Because of the Adventist heritage of world missions, refugee ministry becomes a natural pattern for advancing the mission of Christ. For example, from 1915 to 1934, Dr. and Mrs. Eric B. Hare served as missionaries in Burma and became a legend of mission stories told at camp meetings and preserved on vinyl phonograph recordings in the 1950s. Burma has seen more than its fair share of wars since then, both external and internal. The name was changed to Myanmar by the new government in 1988. Statistics from the United Nations reveal there are six to seven million Karen people scattered around the world. Many of their villages have been destroyed. Several hundred thousand have been living in refugee camps in Thailand. The Kansas-Nebraska Conference has organized a Karen congregation in America’s Midwest as many of these refugees have arrived there.
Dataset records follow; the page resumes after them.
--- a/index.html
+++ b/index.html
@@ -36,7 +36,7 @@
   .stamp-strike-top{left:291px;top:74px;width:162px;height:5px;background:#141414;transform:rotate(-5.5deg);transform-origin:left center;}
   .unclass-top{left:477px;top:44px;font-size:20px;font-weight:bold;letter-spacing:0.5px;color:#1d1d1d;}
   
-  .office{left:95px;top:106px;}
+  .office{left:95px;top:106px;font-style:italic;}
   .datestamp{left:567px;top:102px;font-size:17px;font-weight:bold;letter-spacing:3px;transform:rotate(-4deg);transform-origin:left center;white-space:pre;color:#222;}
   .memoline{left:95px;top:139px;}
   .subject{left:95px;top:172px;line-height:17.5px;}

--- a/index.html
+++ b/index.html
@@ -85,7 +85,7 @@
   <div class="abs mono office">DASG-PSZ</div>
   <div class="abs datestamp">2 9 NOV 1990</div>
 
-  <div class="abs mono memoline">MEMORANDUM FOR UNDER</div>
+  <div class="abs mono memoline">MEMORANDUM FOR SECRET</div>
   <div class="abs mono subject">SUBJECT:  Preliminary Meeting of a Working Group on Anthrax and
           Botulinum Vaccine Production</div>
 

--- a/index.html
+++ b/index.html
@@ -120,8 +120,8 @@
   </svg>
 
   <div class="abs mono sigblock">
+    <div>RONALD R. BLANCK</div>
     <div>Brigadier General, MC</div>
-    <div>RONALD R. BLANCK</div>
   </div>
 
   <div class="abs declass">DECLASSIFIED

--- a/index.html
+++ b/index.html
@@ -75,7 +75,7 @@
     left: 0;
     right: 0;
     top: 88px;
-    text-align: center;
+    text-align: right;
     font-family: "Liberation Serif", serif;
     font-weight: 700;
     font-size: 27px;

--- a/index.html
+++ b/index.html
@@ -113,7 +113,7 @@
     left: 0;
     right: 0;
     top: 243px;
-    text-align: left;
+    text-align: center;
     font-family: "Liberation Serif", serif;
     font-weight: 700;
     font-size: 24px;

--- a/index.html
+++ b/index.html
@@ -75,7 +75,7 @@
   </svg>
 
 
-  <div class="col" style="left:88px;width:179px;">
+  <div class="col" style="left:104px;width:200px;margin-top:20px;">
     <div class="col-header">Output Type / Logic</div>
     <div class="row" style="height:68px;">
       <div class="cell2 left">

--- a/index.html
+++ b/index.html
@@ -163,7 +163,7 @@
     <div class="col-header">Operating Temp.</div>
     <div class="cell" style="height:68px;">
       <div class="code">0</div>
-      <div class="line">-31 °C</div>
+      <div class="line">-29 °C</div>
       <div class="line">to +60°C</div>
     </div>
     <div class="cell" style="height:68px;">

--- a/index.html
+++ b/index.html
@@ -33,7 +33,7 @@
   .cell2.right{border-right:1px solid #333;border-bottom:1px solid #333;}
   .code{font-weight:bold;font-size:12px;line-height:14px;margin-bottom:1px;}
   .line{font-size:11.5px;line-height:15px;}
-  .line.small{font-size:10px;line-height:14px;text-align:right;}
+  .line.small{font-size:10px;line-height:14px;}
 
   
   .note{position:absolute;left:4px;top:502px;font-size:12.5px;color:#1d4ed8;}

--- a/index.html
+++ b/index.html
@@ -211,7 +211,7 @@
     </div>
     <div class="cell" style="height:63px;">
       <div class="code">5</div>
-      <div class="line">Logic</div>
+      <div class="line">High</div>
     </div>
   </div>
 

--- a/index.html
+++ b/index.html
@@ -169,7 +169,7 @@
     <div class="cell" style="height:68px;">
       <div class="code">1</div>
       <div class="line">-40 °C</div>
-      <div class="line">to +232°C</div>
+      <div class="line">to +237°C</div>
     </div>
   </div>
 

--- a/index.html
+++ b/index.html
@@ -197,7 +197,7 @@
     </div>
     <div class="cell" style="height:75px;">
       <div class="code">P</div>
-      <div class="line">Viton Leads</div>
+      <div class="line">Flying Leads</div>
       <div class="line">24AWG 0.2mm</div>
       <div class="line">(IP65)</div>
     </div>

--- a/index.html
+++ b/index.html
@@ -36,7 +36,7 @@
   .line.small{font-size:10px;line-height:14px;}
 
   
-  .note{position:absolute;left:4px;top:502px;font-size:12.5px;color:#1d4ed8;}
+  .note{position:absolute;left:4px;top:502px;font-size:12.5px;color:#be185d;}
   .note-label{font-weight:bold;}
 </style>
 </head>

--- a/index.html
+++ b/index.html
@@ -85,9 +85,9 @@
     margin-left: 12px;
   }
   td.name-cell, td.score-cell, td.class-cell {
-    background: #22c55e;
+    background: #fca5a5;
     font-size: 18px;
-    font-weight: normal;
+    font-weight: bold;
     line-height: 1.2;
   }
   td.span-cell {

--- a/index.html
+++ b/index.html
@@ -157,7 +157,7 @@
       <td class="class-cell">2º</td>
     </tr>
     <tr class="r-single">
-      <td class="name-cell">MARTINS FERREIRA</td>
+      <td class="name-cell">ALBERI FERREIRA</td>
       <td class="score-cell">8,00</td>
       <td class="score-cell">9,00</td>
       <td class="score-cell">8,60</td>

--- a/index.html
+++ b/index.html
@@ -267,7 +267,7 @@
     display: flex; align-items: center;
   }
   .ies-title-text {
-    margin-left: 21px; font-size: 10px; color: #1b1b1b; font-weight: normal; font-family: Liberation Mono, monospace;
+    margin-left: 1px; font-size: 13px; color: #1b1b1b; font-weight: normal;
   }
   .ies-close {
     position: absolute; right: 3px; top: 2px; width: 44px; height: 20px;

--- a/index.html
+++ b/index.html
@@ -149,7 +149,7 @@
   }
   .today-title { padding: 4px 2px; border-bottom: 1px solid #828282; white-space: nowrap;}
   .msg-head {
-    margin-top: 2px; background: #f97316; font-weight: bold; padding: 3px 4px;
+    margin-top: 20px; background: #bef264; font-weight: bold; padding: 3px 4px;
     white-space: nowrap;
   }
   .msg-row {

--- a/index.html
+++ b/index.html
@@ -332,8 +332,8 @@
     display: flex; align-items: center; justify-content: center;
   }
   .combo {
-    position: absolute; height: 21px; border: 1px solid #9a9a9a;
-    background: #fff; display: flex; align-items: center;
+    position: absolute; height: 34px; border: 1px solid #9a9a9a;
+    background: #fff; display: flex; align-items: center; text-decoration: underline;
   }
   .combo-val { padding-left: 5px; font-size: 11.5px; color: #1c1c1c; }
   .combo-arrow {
As attitudes change among Americans regarding refugees and immigration, “this is becoming another area of tension between predominant American culture and Adventist values,” one veteran denominational leader told Adventist Today. “Adventists operate by our own values and do not always go along with what is popular in the wider culture.”

Much of the information in this story was provided by reports and news releases from the denomination’s North American Division staff and edited by Adventist Today staff. The featured photo is of the Karen group at the Rockwood Adventist Church in Portland, Oregon.